▶ [REQUIRED WORK]
Copy each line of the records that contains the word "sizing".

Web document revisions
"""

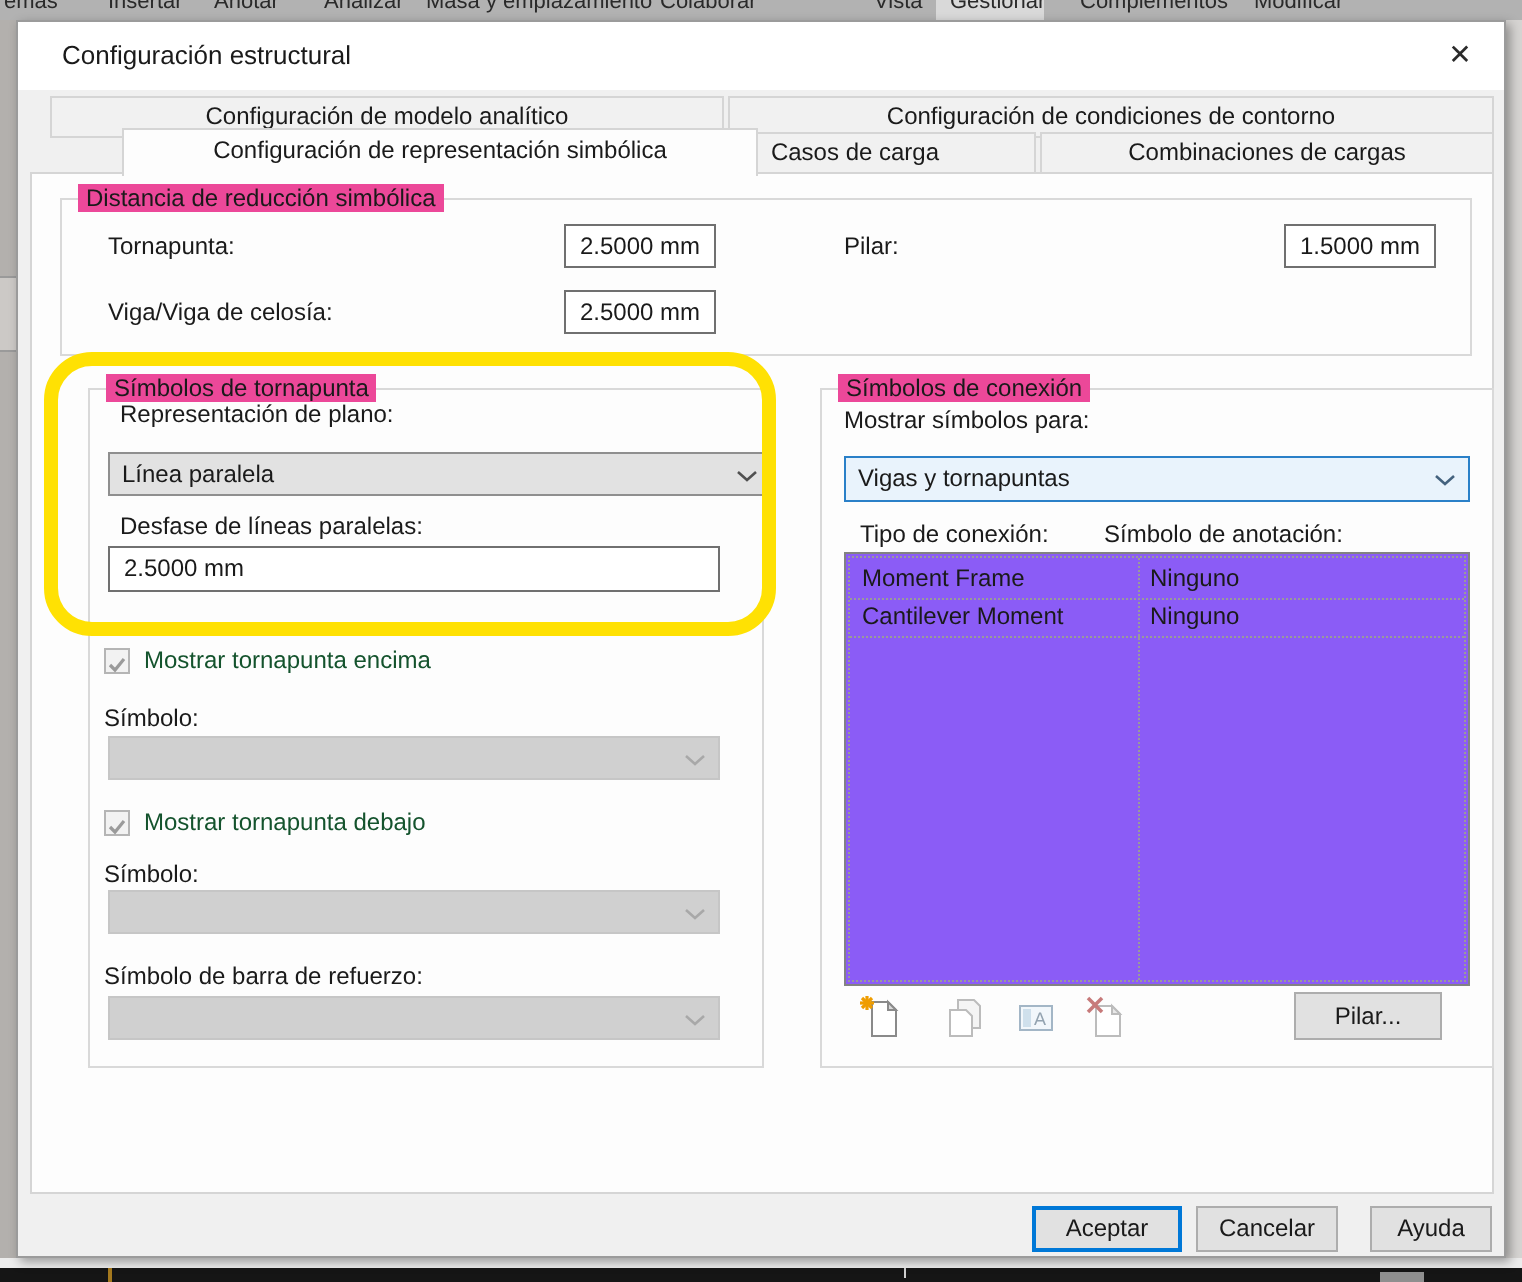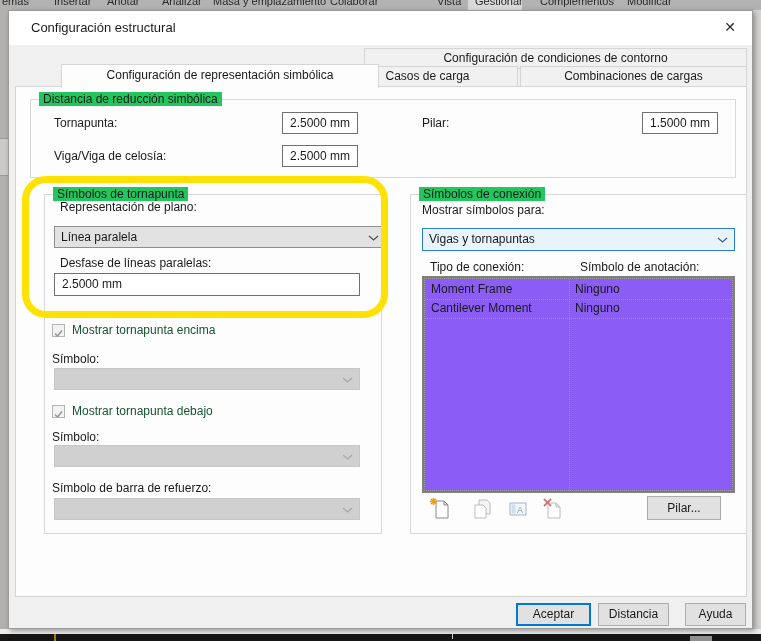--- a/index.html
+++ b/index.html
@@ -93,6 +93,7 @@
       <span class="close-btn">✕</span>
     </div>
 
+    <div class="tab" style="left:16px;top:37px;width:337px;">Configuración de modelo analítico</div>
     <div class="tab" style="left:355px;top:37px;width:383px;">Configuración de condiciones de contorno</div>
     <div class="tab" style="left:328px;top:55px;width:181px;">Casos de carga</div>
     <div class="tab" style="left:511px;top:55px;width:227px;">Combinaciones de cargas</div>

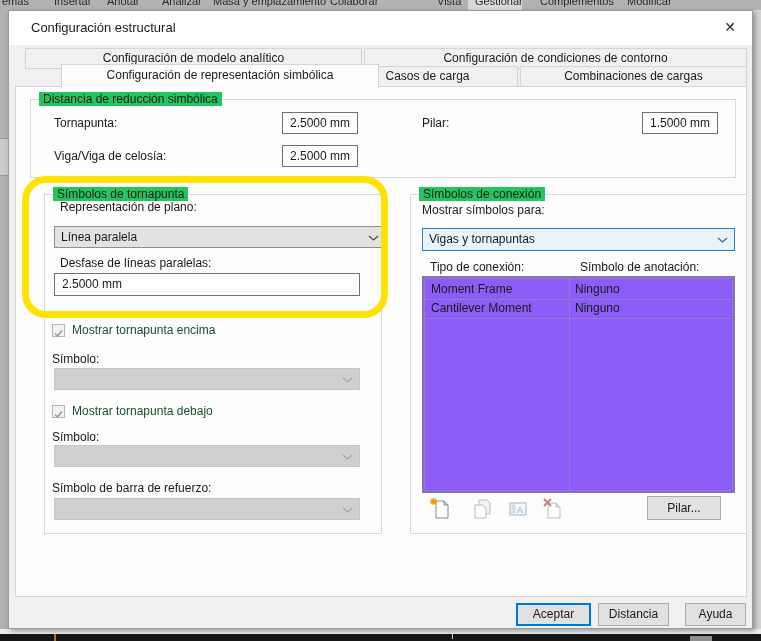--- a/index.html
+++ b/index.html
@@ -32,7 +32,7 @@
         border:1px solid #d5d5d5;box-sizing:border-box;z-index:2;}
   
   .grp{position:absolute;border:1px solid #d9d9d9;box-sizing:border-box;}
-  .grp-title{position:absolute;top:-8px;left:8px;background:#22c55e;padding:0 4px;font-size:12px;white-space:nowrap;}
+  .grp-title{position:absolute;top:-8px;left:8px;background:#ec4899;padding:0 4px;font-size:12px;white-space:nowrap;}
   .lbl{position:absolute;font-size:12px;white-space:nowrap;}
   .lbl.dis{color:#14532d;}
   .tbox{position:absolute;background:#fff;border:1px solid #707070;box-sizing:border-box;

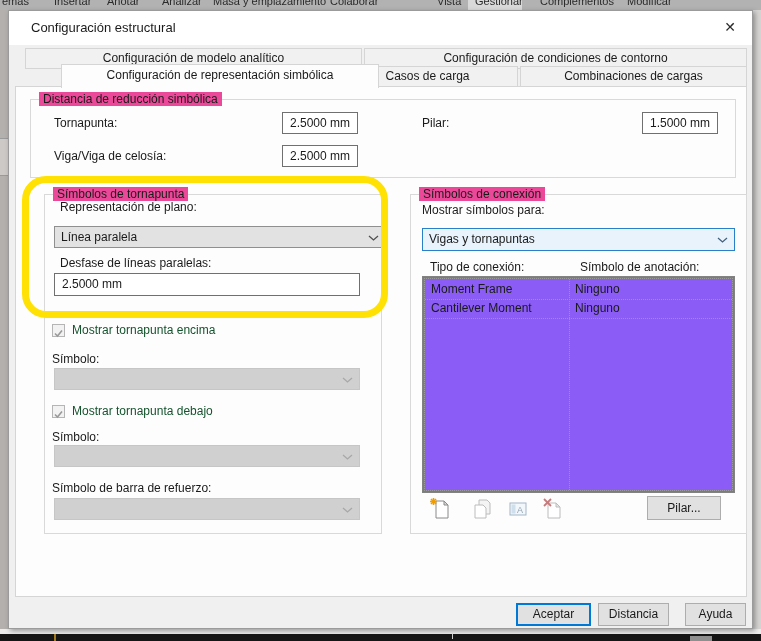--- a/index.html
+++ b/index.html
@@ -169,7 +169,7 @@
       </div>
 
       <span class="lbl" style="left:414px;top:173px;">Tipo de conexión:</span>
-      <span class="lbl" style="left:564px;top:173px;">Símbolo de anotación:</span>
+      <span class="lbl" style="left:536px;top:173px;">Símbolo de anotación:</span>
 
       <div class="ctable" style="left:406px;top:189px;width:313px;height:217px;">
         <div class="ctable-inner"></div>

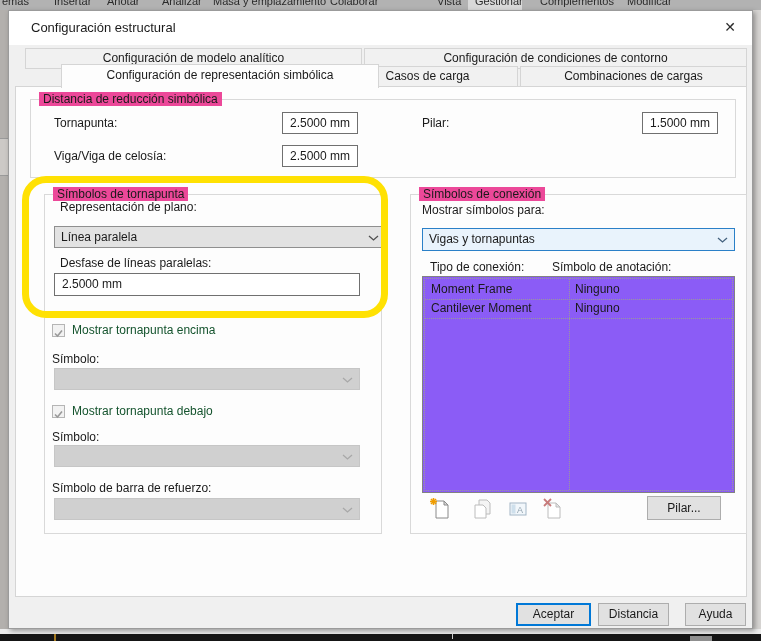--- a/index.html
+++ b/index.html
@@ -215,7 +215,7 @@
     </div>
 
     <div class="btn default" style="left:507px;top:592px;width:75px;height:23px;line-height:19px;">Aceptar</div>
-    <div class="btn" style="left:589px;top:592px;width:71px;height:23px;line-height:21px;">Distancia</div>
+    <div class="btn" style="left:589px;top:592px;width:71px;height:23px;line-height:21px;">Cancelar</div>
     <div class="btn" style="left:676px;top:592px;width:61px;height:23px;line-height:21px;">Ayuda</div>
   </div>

"""
"""

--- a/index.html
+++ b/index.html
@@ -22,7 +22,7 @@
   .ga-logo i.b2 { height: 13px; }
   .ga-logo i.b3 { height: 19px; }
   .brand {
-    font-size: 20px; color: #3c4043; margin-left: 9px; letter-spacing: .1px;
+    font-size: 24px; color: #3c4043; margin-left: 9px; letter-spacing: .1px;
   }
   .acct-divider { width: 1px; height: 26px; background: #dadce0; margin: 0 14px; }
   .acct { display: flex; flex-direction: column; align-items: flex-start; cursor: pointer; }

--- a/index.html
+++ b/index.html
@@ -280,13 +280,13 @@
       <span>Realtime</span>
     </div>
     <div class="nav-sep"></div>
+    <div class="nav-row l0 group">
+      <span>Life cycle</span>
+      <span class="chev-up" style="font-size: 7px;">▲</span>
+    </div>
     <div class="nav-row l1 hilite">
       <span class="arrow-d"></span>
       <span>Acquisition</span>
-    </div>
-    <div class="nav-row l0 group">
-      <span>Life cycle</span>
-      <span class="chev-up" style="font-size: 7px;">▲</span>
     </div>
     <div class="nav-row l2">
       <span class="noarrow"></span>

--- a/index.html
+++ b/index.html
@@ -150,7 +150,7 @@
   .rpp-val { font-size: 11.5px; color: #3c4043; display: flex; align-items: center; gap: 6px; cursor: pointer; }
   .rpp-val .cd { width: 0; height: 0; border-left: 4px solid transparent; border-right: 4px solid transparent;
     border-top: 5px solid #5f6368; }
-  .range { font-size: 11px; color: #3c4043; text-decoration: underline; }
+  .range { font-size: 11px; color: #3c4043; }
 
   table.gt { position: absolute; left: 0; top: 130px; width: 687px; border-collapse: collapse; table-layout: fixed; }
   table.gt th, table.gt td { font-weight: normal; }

"""
"""

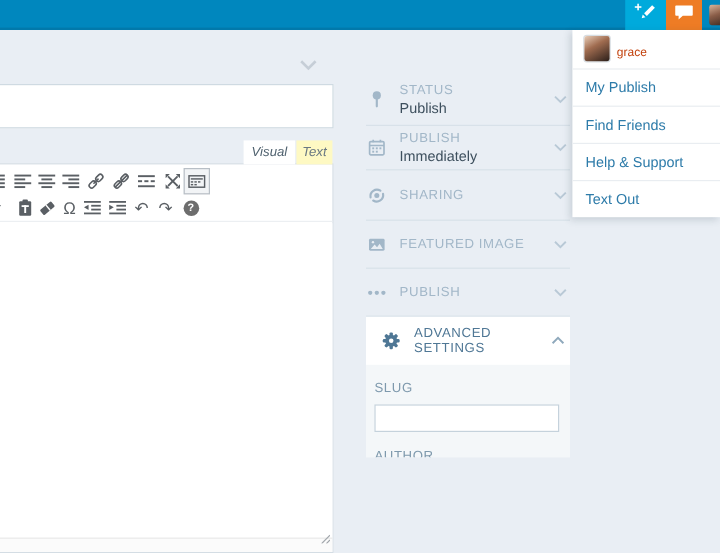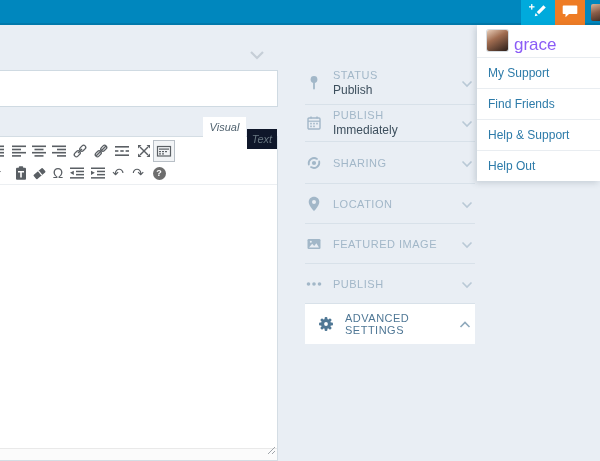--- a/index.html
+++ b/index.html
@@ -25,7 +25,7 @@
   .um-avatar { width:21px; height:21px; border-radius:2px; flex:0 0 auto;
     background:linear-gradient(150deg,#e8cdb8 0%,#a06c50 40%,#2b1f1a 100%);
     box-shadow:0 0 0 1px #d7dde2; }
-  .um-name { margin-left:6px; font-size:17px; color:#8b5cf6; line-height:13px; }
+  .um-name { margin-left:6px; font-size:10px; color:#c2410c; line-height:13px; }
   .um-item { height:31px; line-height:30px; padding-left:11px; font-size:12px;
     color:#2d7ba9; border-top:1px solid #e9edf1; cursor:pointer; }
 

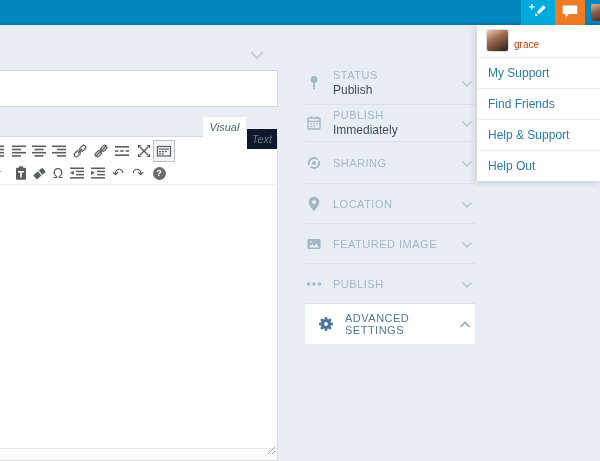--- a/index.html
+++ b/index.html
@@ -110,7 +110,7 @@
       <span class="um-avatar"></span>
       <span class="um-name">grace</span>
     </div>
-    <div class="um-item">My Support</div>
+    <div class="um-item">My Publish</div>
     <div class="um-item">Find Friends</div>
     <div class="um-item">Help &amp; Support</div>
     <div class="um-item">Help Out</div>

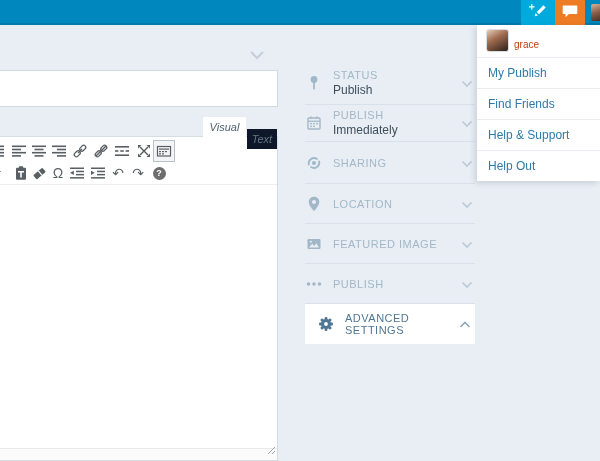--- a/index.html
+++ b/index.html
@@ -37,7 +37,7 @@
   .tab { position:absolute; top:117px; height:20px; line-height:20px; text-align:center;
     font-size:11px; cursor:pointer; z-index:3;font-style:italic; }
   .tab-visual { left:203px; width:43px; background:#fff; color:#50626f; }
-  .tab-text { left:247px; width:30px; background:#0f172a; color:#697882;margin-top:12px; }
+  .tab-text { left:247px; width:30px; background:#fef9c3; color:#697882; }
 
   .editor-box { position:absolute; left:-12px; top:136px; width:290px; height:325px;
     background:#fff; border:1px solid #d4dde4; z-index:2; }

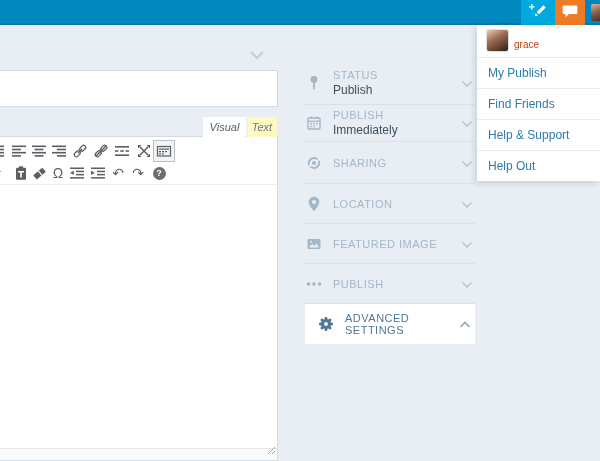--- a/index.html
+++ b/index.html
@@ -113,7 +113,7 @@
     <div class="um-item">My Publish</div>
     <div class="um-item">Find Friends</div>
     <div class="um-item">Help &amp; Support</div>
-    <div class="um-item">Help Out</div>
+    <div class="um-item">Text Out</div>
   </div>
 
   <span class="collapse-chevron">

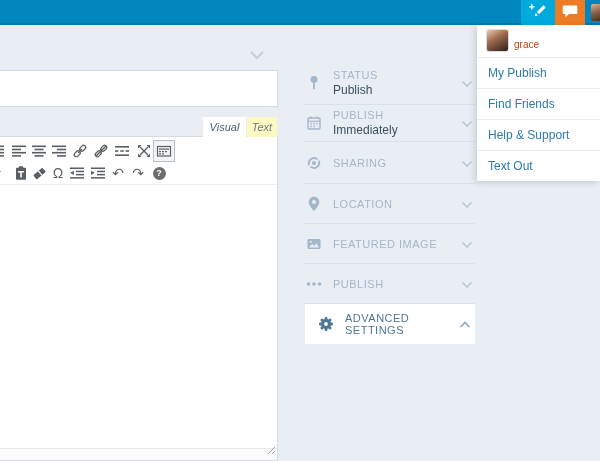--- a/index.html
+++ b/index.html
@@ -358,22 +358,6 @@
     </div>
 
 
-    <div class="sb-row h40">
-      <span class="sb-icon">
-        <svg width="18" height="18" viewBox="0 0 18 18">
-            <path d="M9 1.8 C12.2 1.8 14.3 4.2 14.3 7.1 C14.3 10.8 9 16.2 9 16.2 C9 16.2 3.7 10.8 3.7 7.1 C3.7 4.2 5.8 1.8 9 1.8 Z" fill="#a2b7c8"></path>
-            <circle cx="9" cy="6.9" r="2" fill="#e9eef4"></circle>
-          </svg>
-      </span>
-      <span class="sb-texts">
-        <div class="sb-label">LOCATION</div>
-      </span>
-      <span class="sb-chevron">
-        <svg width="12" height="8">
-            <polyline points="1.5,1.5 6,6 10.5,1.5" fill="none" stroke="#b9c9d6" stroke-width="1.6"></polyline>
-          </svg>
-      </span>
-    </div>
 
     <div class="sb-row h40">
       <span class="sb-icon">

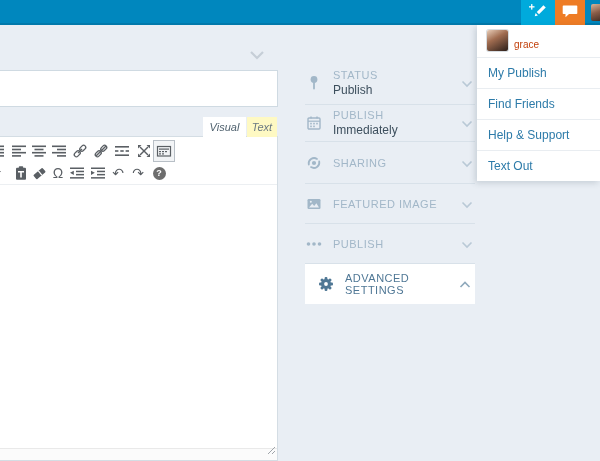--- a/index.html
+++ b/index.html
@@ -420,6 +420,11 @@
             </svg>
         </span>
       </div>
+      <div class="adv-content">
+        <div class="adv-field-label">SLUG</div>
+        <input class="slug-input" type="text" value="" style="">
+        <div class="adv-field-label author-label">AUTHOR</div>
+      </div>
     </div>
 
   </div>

"""

▶ [WRITTEN SOLUTION]
         border:1px solid #d5d5d5;box-sizing:border-box;z-index:2;}
   .grp{position:absolute;border:1px solid #d9d9d9;box-sizing:border-box;}
   .tbox{position:absolute;background:#fff;border:1px solid #707070;box-sizing:border-box;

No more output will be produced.